> **WHAT YOU WILL DO**
Exclude all pictures. Then restate, word for word, the entries from the first line through the line that contains "CML426 | Result: 2360.93 -> 2381.48".

-.-.-

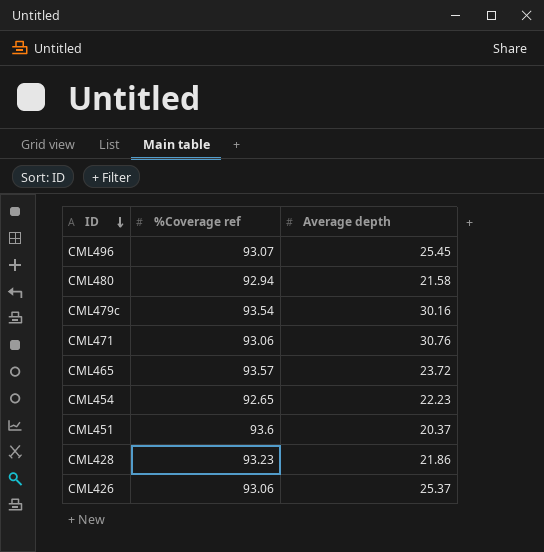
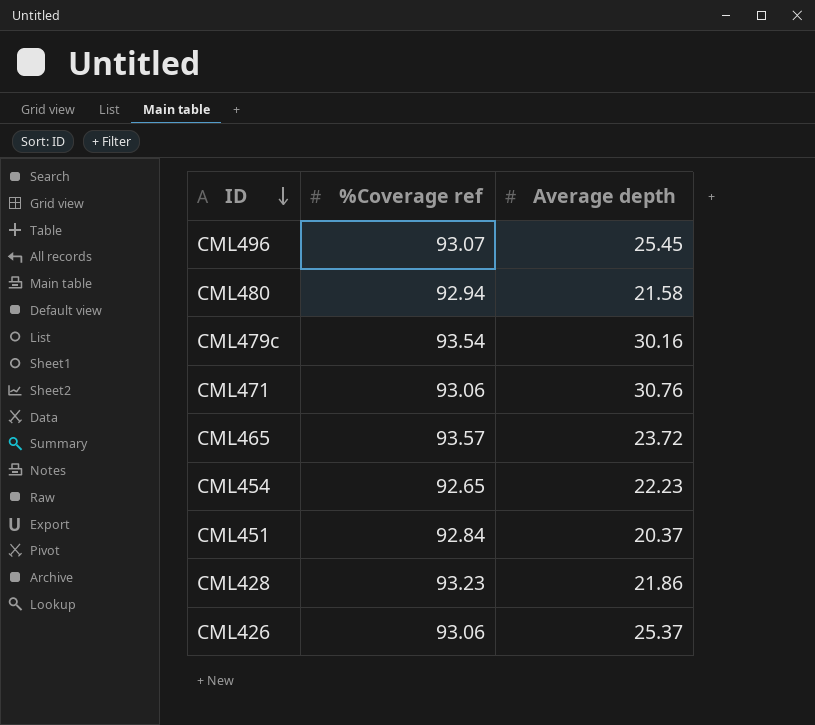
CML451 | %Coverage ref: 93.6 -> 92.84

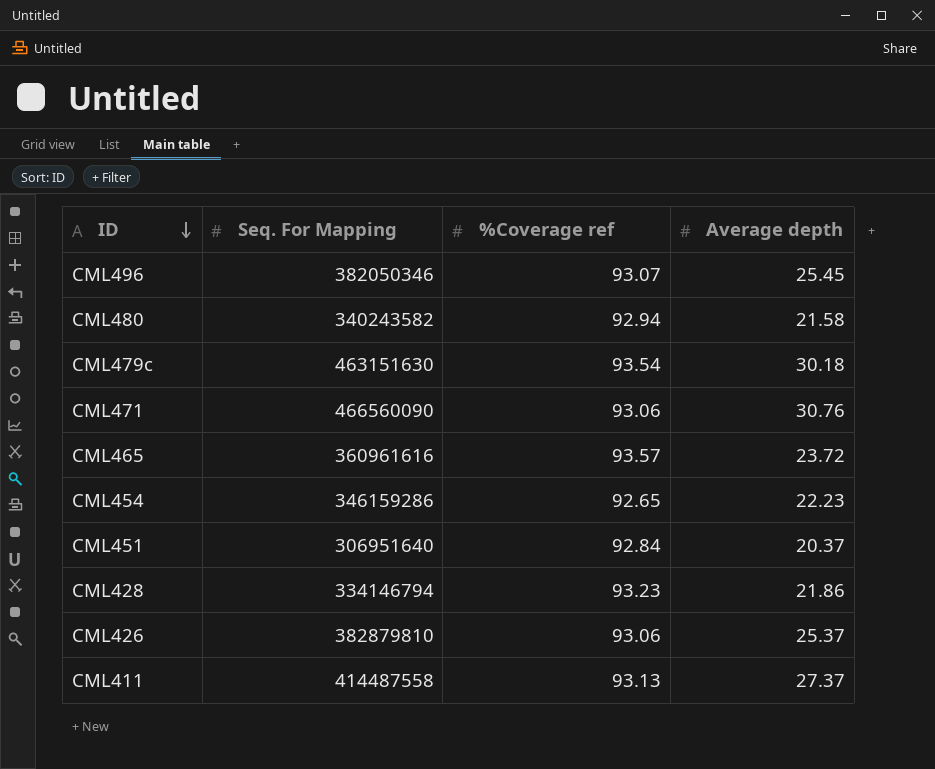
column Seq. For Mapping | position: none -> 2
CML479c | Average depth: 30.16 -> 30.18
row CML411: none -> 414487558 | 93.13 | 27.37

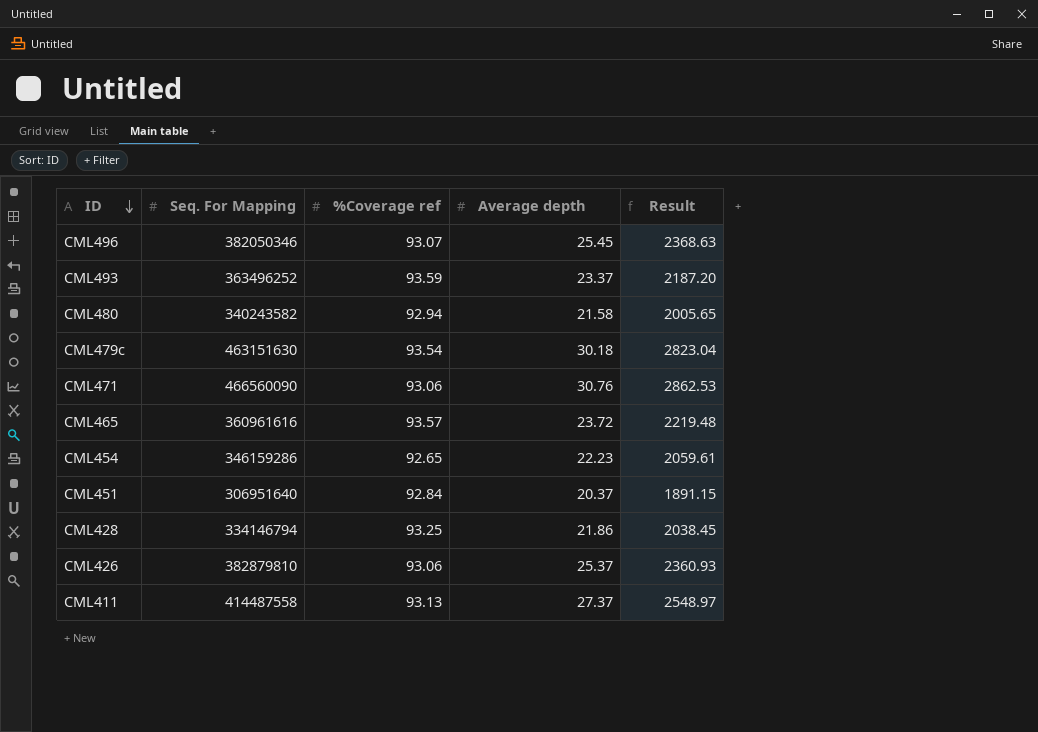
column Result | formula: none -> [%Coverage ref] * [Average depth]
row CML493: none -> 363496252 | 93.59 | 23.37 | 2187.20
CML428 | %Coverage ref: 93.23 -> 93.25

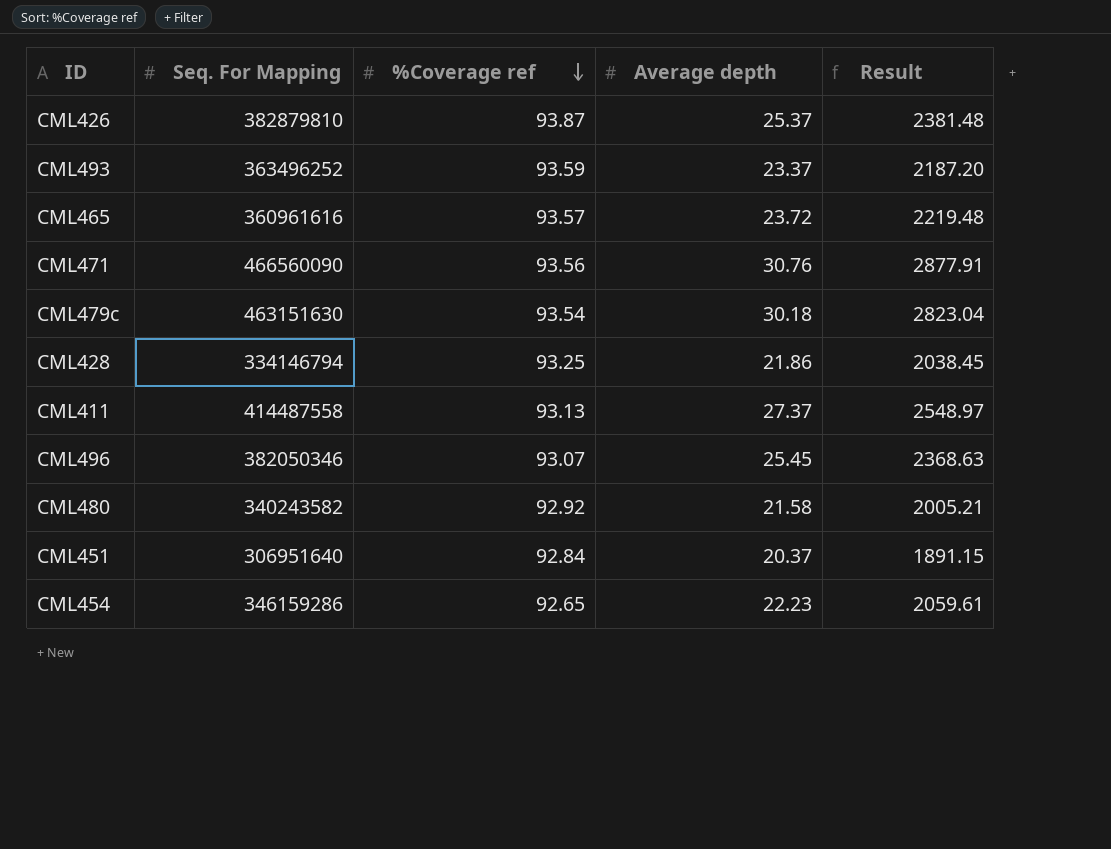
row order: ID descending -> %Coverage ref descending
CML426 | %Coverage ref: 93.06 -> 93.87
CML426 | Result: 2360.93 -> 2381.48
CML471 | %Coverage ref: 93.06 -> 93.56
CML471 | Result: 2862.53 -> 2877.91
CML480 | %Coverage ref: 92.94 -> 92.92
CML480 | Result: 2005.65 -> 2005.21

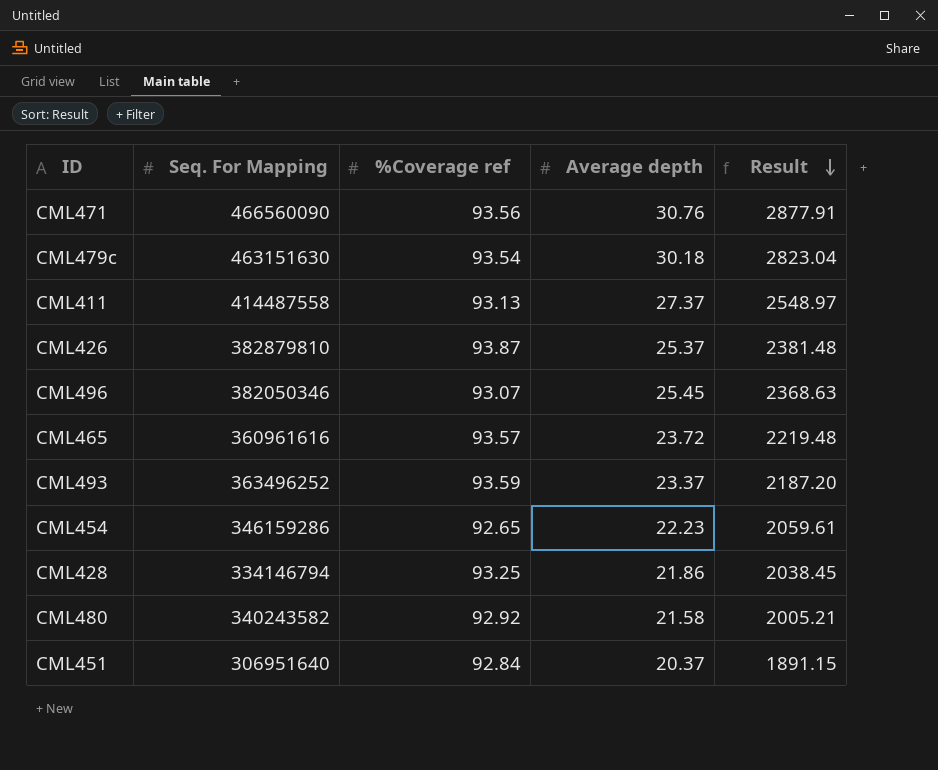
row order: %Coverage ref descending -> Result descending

-.-.-

> **REPLY TO THE TASK**
CML451 | %Coverage ref: 93.6 -> 92.84

column Seq. For Mapping | position: none -> 2
CML479c | Average depth: 30.16 -> 30.18
row CML411: none -> 414487558 | 93.13 | 27.37

column Result | formula: none -> [%Coverage ref] * [Average depth]
row CML493: none -> 363496252 | 93.59 | 23.37 | 2187.20
CML428 | %Coverage ref: 93.23 -> 93.25

row order: ID descending -> %Coverage ref descending
CML426 | %Coverage ref: 93.06 -> 93.87
CML426 | Result: 2360.93 -> 2381.48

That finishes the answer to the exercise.